Updated On: 02 July, 2023 07:39 AM IST | Mumbai | Sucheta Chakraborty
An environmental writer, artist and explorer uses the skills in her toolbox to document the country’s vulnerable landscapes, ecosystems and populations

Bombay’s western coastline is hemmed by rich reefs and rocky tidepools. Reclamation efforts and the new coastal road threaten these important but fragile ecosystems. Pic/Arati Kumar-Rao
"The larger picture has started becoming abundantly clear about just what is happening in the Indian subcontinent. This is a systemic problem we are facing.

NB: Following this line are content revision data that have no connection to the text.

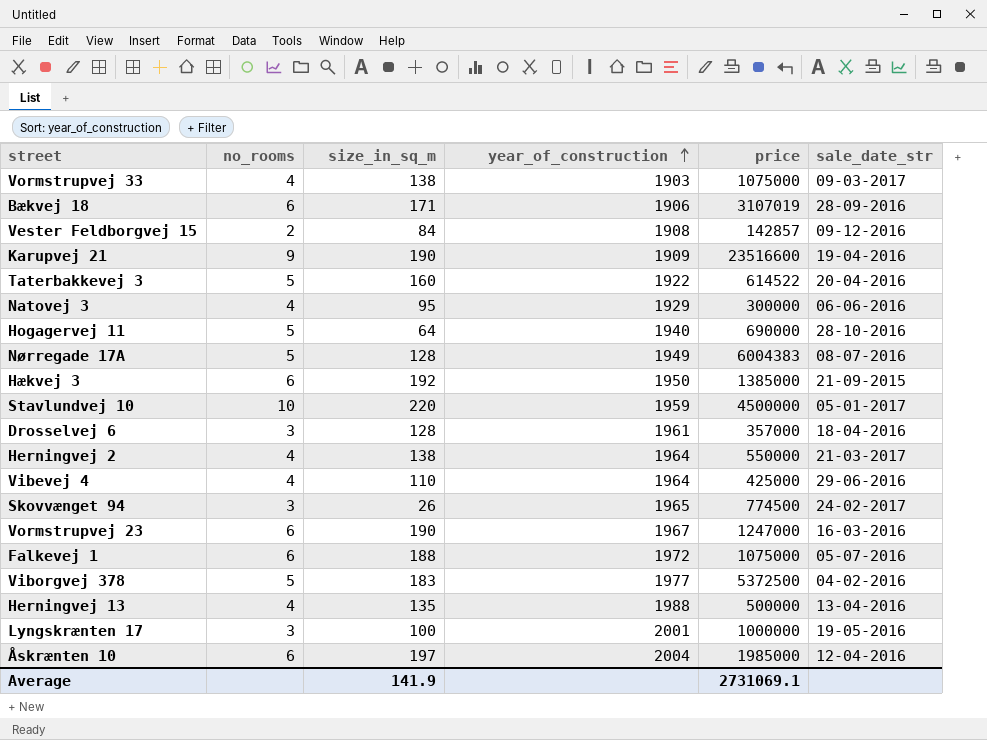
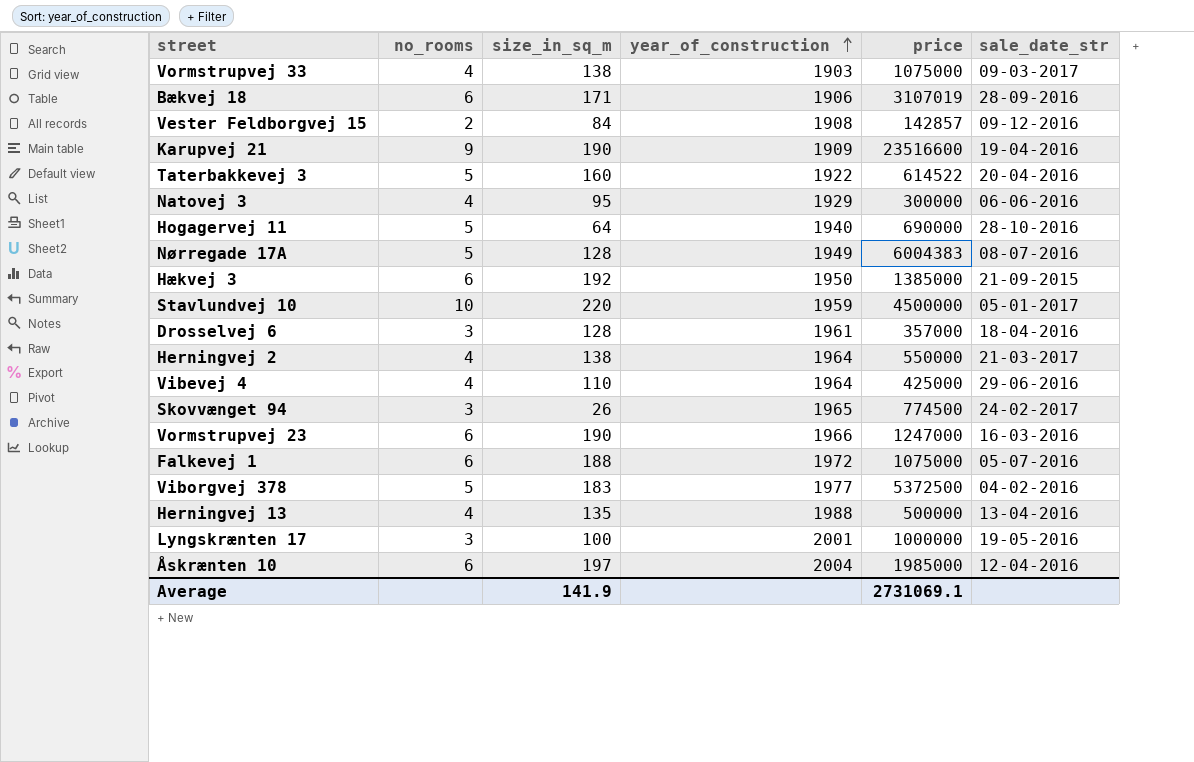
Vormstrupvej 23 | year_of_construction: 1967 -> 1966

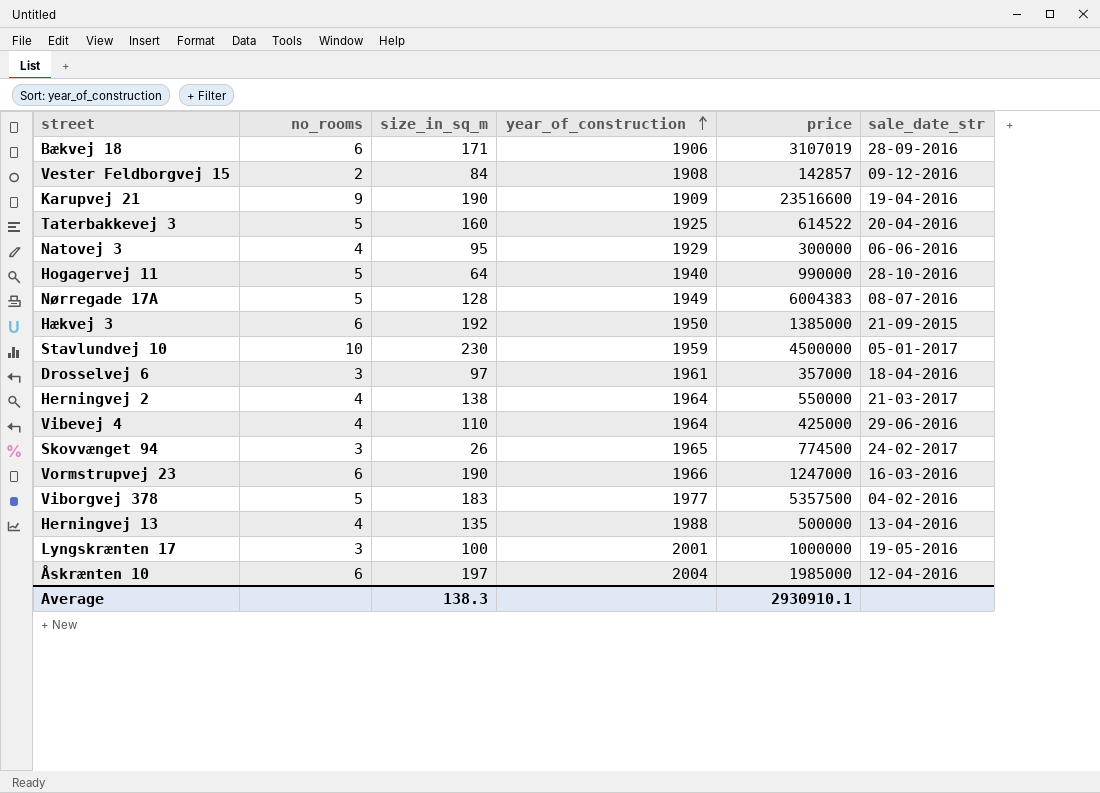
row Vormstrupvej 33: 4 | 138 | 1903 | 1075000 | 09-03-2017 -> none
row Falkevej 1: 6 | 188 | 1972 | 1075000 | 05-07-2016 -> none
Taterbakkevej 3 | year_of_construction: 1922 -> 1925
Hogagervej 11 | price: 690000 -> 990000
Stavlundvej 10 | size_in_sq_m: 220 -> 230
Drosselvej 6 | size_in_sq_m: 128 -> 97
Viborgvej 378 | price: 5372500 -> 5357500
Average | size_in_sq_m: 141.9 -> 138.3
Average | price: 2731069.1 -> 2930910.1

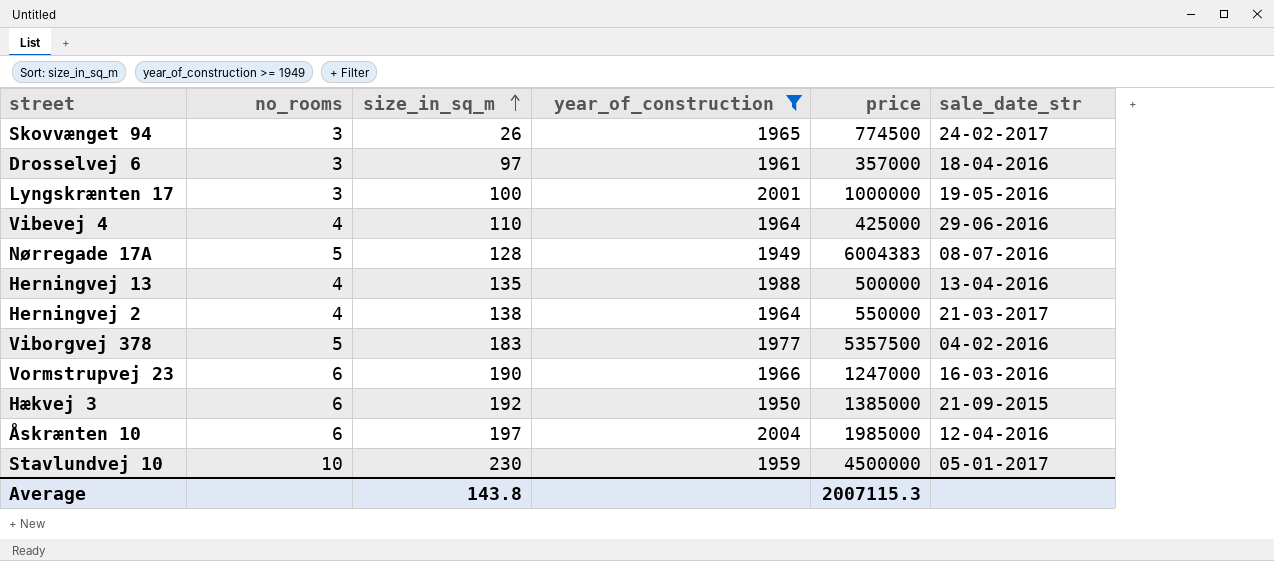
filter: none -> year_of_construction >= 1949
row order: year_of_construction ascending -> size_in_sq_m ascending
Average | size_in_sq_m: 138.3 -> 143.8
Average | price: 2930910.1 -> 2007115.3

This is a flaw in thought—about various aspects of governance and development in India and the subcontinent as a whole, and not a one-off occurrence,” environmental writer, explorer, photographer and artist Arati Kumar-Rao tells us, discussing the interconnectedness of the landscapes she writes about in her first book Marginlands: Indian Landscapes on the Brink (Pan Macmillan India, Rs 699).

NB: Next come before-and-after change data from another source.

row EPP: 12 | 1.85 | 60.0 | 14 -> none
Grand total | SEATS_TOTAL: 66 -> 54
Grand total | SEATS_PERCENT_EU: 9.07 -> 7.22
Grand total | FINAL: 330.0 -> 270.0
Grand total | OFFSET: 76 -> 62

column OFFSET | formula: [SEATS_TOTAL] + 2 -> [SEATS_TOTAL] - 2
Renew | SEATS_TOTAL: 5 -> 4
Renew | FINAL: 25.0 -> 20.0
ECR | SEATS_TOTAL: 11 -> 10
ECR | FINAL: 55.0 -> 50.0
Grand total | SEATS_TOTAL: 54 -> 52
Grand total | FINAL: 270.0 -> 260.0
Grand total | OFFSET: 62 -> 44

In the course of documenting the densely populated Ganga-Brahmaputra-Meghna basin with its large hydro power dams and barrages for example, she relates how while working in Arunachal Pradesh, she found she had to visit Assam to pursue a related thread and then that led her across the border into Bangladesh. “I was making my way through the landscapes and following one story, which was leading to another and then another, and trying to weave a fabric. It was clear that what was happening in one landscape had repercussions in another.”